My doctoral thesis deals with legal culture and languages of litigation in twentieth-century Tanganyika, c.1925-1960. It seeks to understand the way litigants in the Usambara Mountains phrased their grievances and the various repertoires and cultural expressions they used as litigation strategies. During my Ph.D. I spent a term at the University of Wisconsin at Madison.
After more than a decade of intense involvement with Eastern Africa, I am very excited to shift my area of interest from Eastern to Central Africa, while maintaining my focus on cultural production and everyday life in African localities. My new research broadly concerns expressions of spirituality and Christianity on both the Congolese and Zambian Copperbelt. Much has been said on mission history in Africa’s rural areas, but still little on the work of Christian missions in urban areas.

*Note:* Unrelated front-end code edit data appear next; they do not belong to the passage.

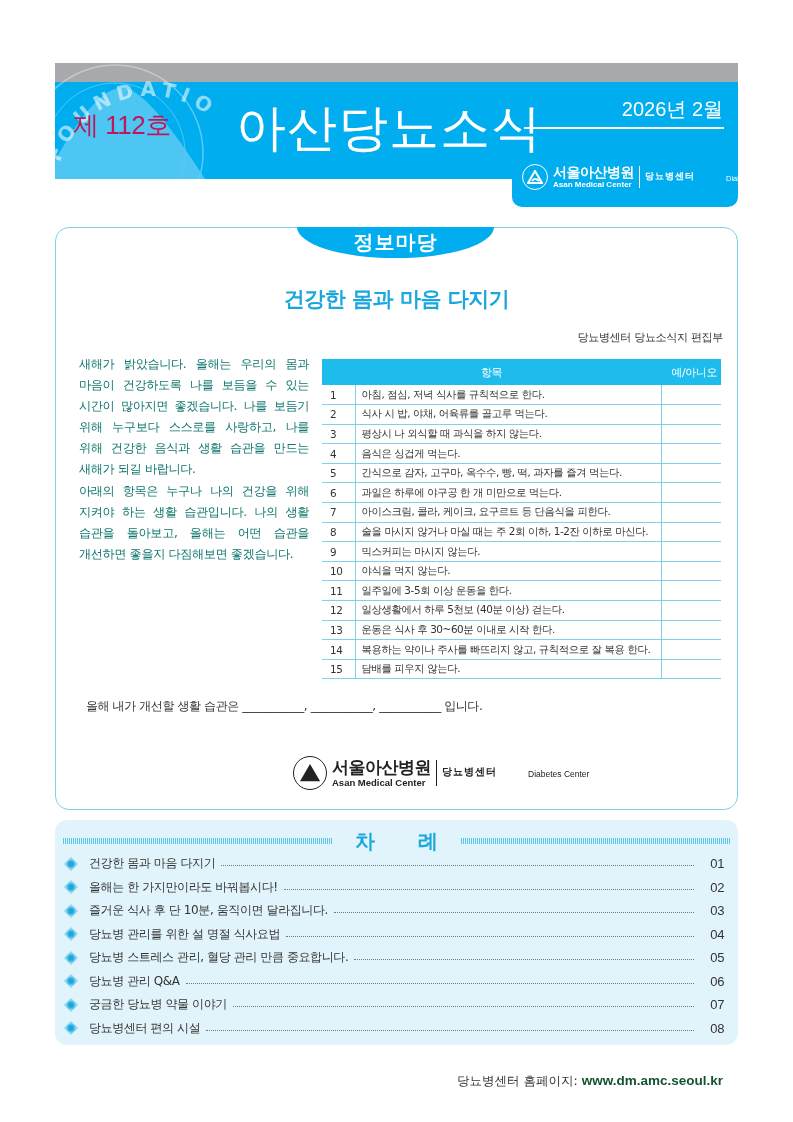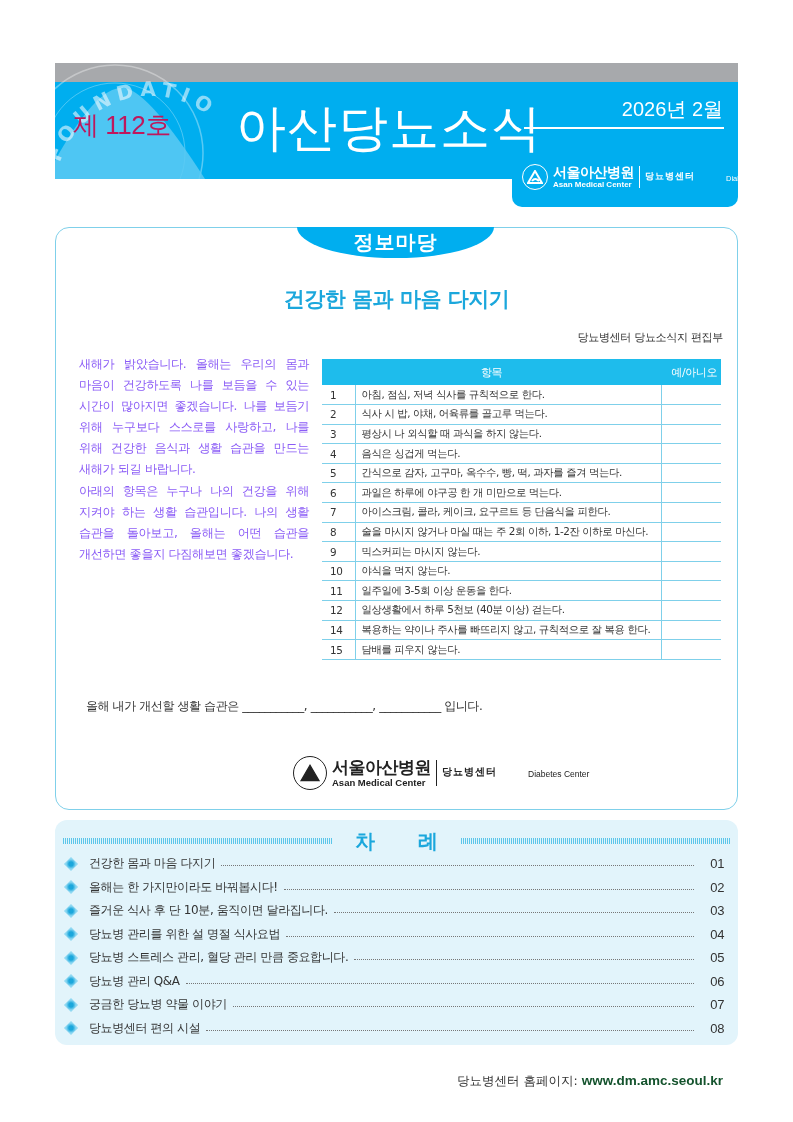--- a/index.html
+++ b/index.html
@@ -30,21 +30,21 @@
   .amc-logo .center .cen { font-size: 7.5px; margin-top: 3px; font-family: "Liberation Sans", sans-serif; margin-left: 31px; }
   .logo-hdr { left: 522px; top: 164px; color: #fff; }
 
   
   .card { position: absolute; left: 55px; top: 227px; width: 683px; height: 583px; border: 1.5px solid #7fd0ea; border-radius: 14px; background: #fff; }
   .section-tab { position: absolute; left: 297px; top: 227px; width: 197px; height: 31px; background: #00aeef; border-radius: 0 0 100px 100px / 0 0 32px 32px; display: flex; align-items: center; justify-content: center; }
   .section-tab span { color: #fff; font-size: 20px; font-weight: bold; letter-spacing: 1px; }
   .article-title { position: absolute; left: 55px; width: 683px; top: 285px; text-align: center; font-size: 21px; font-weight: bold; color: #1ba7dc; letter-spacing: -0.5px; }
   .byline { position: absolute; right: 70px; top: 330px; font-size: 11px; color: #333; letter-spacing: -0.3px; }
 
-  .intro { position: absolute; left: 79px; top: 354px; width: 230px; font-size: 12.2px; line-height: 21.1px; color: #8b5cf6; text-align: justify; letter-spacing: -0.4px; word-break: keep-all; }
+  .intro { position: absolute; left: 79px; top: 354px; width: 230px; font-size: 12.2px; line-height: 21.1px; color: #0f766e; text-align: justify; letter-spacing: -0.4px; word-break: keep-all; }
   .intro p { margin: 0; }
 
   table.check { position: absolute; left: 322px; top: 359px; width: 399px; border-collapse: collapse; font-size: 10.4px; color: #333; letter-spacing: -0.4px; }
   table.check th { background: #1ebcec; color: #fff; font-weight: normal; height: 26px; font-size: 11px; padding: 0; }
   table.check th.col-item { text-align: center; }
   table.check th.col-yn { text-align: right; padding-right: 4px; width: 60px; }
   table.check td { height: 19.6px; border-bottom: 1.5px solid #7fd0ea; padding: 0; white-space: nowrap; }
   table.check td.no { width: 33px; padding-left: 8px; border-right: 1.5px solid #7fd0ea; }
   table.check td.txt { padding-left: 6px; border-right: 1.5px solid #7fd0ea; }
   table.check td.yn { width: 60px; }
@@ -192,20 +192,25 @@
         <td class="no">11</td>
         <td class="txt">일주일에 3-5회 이상 운동을 한다.</td>
         <td class="yn"></td>
       </tr>
       <tr>
         <td class="no">12</td>
         <td class="txt">일상생활에서 하루 5천보 (40분 이상) 걷는다.</td>
         <td class="yn"></td>
       </tr>
       <tr>
+        <td class="no">13</td>
+        <td class="txt">운동은 식사 후 30~60분 이내로 시작 한다.</td>
+        <td class="yn"></td>
+      </tr>
+      <tr>
         <td class="no">14</td>
         <td class="txt">복용하는 약이나 주사를 빠뜨리지 않고, 규칙적으로 잘 복용 한다.</td>
         <td class="yn"></td>
       </tr>
       <tr>
         <td class="no">15</td>
         <td class="txt">담배를 피우지 않는다.</td>
         <td class="yn"></td>
       </tr>
     </tbody>

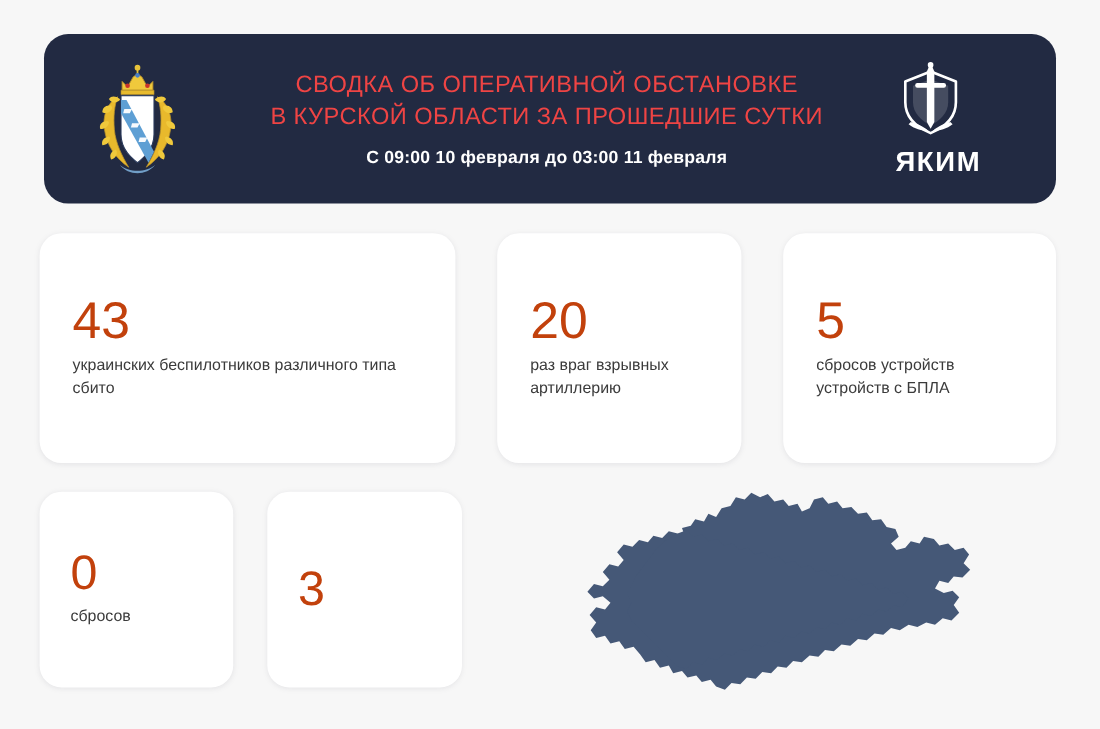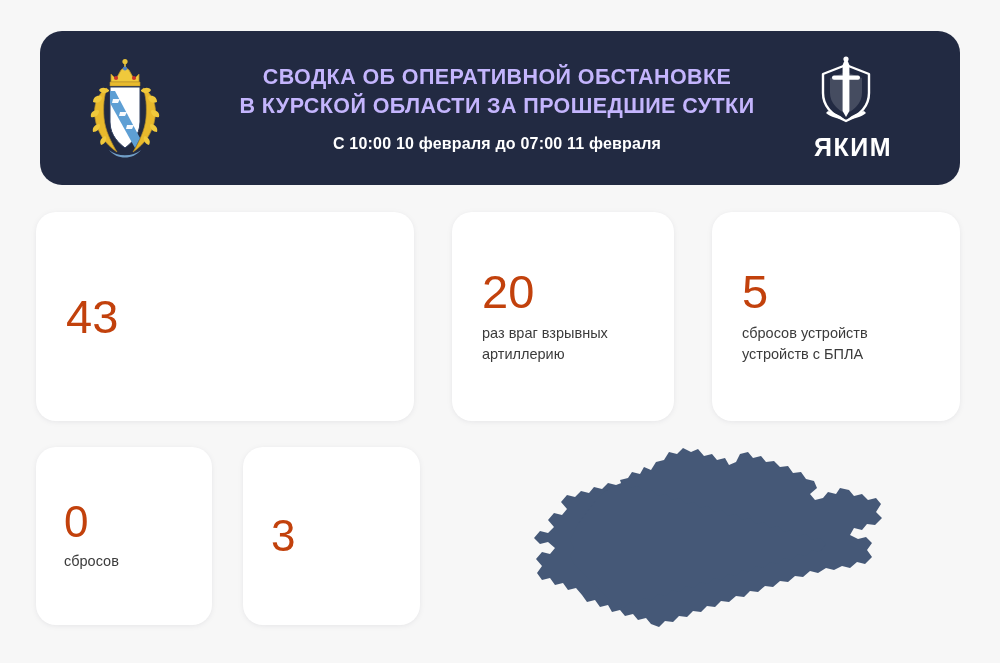--- a/index.html
+++ b/index.html
@@ -43,23 +43,23 @@
     flex: 0 0 110px;
   }
 
   .header-text {
     flex: 1 1 auto;
     text-align: center;
     padding: 0 6px;
   }
 
   .header-title {
-    color: #c4b5fd;
+    color: #ef4444;
     font-size: 21.5px;
-    font-weight: 700;
+    font-weight: 400;
     letter-spacing: 0.4px;
     line-height: 1.33;
     text-transform: uppercase;
     white-space: nowrap;
   }
 
   .header-subtitle {
     color: #ffffff;
     font-size: 16px;
     font-weight: 700;
@@ -181,21 +181,21 @@
         <path d="M37 58 l7 0 l-2 4 l-6 0 z" fill="#ffffff" opacity="0.95"></path>
         <path d="M44 71 l7 0 l-2 4 l-6 0 z" fill="#ffffff" opacity="0.95"></path>
 
         <path d="M26 96 c8 7 24 7 32 0 c-8 10 -24 10 -32 0 Z" fill="#7fb3de" opacity="0.85"></path>
       </svg>
     </div>
 
     <div class="header-text">
       <div class="header-title">СВОДКА ОБ ОПЕРАТИВНОЙ ОБСТАНОВКЕ</div>
       <div class="header-title">В КУРСКОЙ ОБЛАСТИ ЗА ПРОШЕДШИЕ СУТКИ</div>
-      <div class="header-subtitle">С 10:00 10 февраля до 07:00 11 февраля</div>
+      <div class="header-subtitle">С 09:00 10 февраля до 03:00 11 февраля</div>
     </div>
 
     <div class="logo-wrap">
       <svg width="64" height="76" viewBox="0 0 64 76">
 
         <path d="M32 10 L55 19 V38 C55 52 44 61 32 66 C20 61 9 52 9 38 V19 Z" fill="none" stroke="#ffffff" stroke-width="2.4" stroke-linejoin="round"></path>
         <path d="M32 17 L48 23 V38 C48 48 40 55 32 59 C24 55 16 48 16 38 V23 Z" fill="#ffffff" opacity="0.16"></path>
 
         <path d="M32 2 L35.4 10 V56 L32 62 L28.6 56 V10 Z" fill="#ffffff"></path>
 
@@ -207,20 +207,21 @@
         <path d="M50 56 C44 58 38 60 34 64 C40 64 47 62 52 58 Z" fill="#ffffff"></path>
       </svg>
       <div class="logo-word">ЯКИМ</div>
     </div>
 
   </div>
 
   <div class="card" id="card-drones">
     <div class="card-inner">
       <div class="card-number">43</div>
+      <div class="card-label">украинских беспилотников различного типа сбито</div>
     </div>
   </div>
 
   <div class="card" id="card-artillery">
     <div class="card-inner">
       <div class="card-number">20</div>
       <div class="card-label">раз враг взрывных артиллерию</div>
     </div>
   </div>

I am interested in the specific ways the urban setting influenced knowledge production and in a more general sense cultural production at urban mission stations, at times as a joint project of missionaries and Africans, at times as a purely African enterprise. My research looks at local evangelists and how their preaching was shaped by the specific context of urban, industrialized mining societies. In an attempt to understand specific formations of preaching and knowledge production, I attempt to tether these to non-Christian inspired forms of preaching in the region as well as to the history of healing. While my research focus is still rooted in cultural and everyday life histories, I am keen to pursue my growing interest in Central Africa, including the influences of African American missionaries in the region.